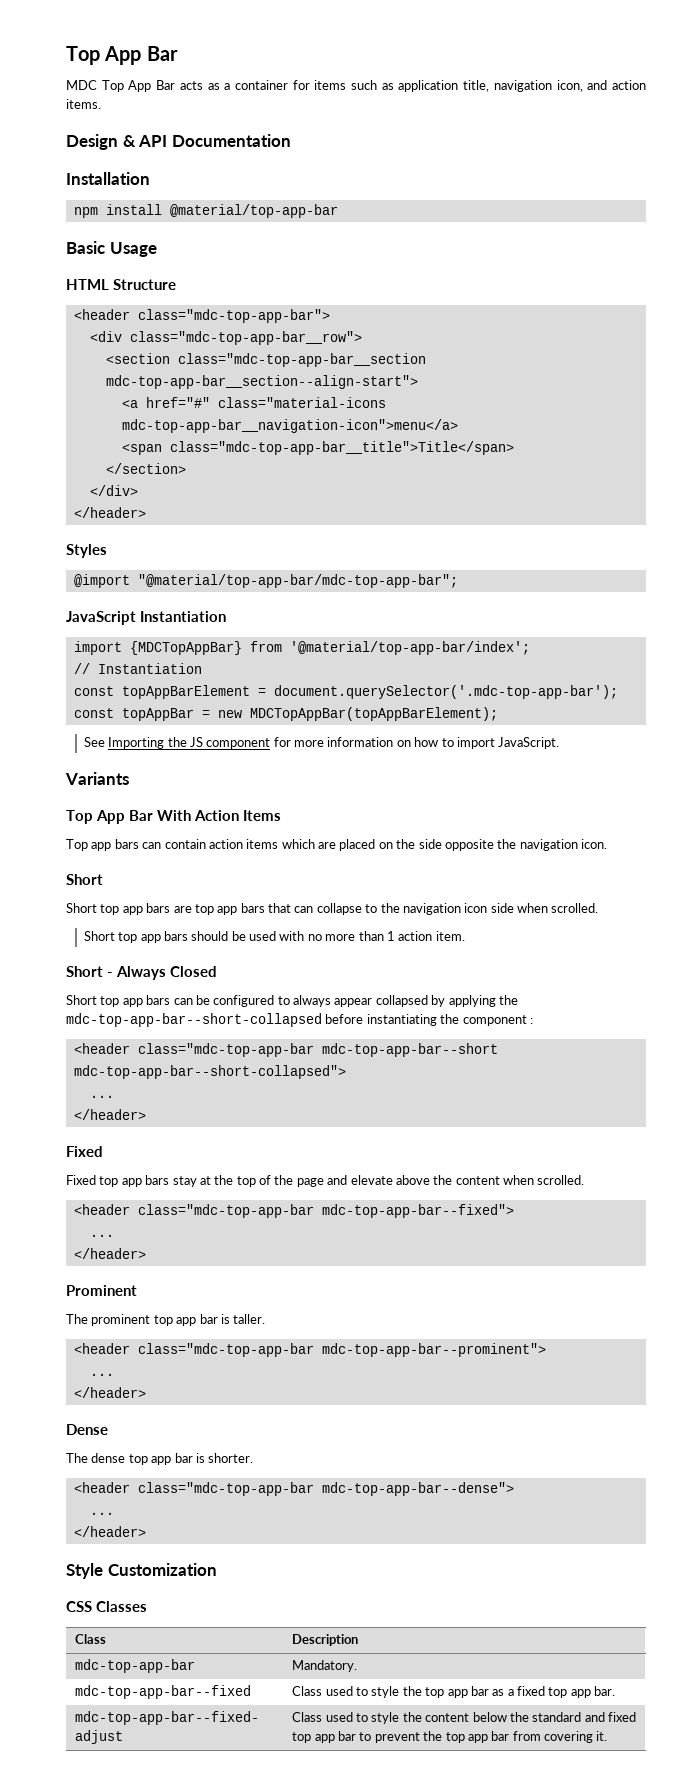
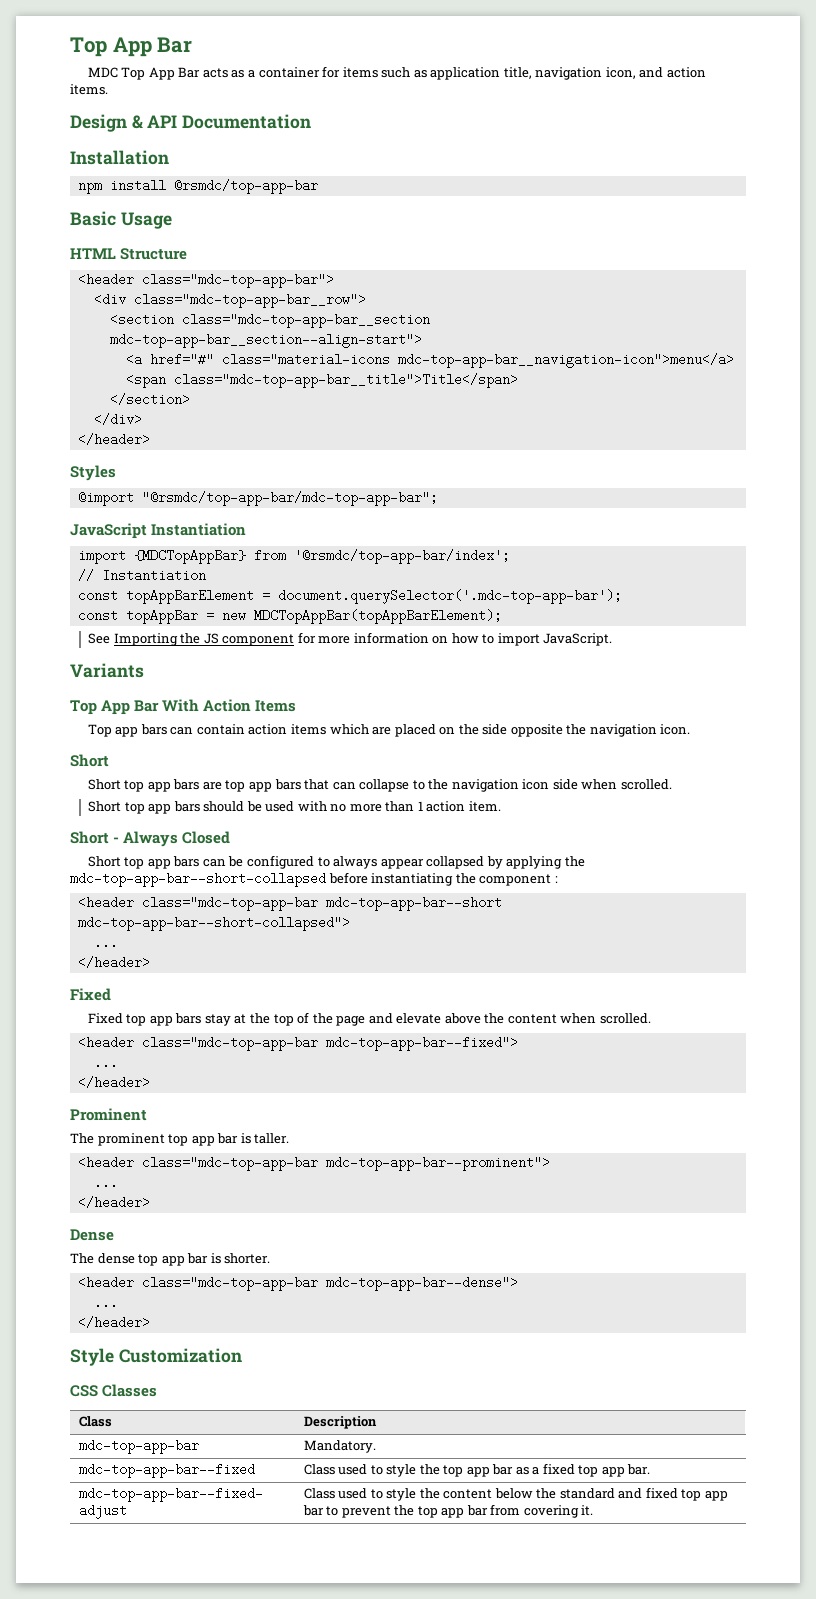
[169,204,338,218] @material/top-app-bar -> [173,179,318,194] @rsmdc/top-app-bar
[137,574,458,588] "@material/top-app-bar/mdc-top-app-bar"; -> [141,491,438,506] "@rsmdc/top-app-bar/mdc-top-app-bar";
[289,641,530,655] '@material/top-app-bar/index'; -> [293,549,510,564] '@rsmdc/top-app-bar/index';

________

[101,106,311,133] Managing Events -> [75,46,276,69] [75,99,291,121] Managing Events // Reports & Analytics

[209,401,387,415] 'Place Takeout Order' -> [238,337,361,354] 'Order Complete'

________

[What is required]:
Copy out every line of the material above that mentions the word "rsmdc".

[Reply]:
[169,204,338,218] @material/top-app-bar -> [173,179,318,194] @rsmdc/top-app-bar
[137,574,458,588] "@material/top-app-bar/mdc-top-app-bar"; -> [141,491,438,506] "@rsmdc/top-app-bar/mdc-top-app-bar";
[289,641,530,655] '@material/top-app-bar/index'; -> [293,549,510,564] '@rsmdc/top-app-bar/index';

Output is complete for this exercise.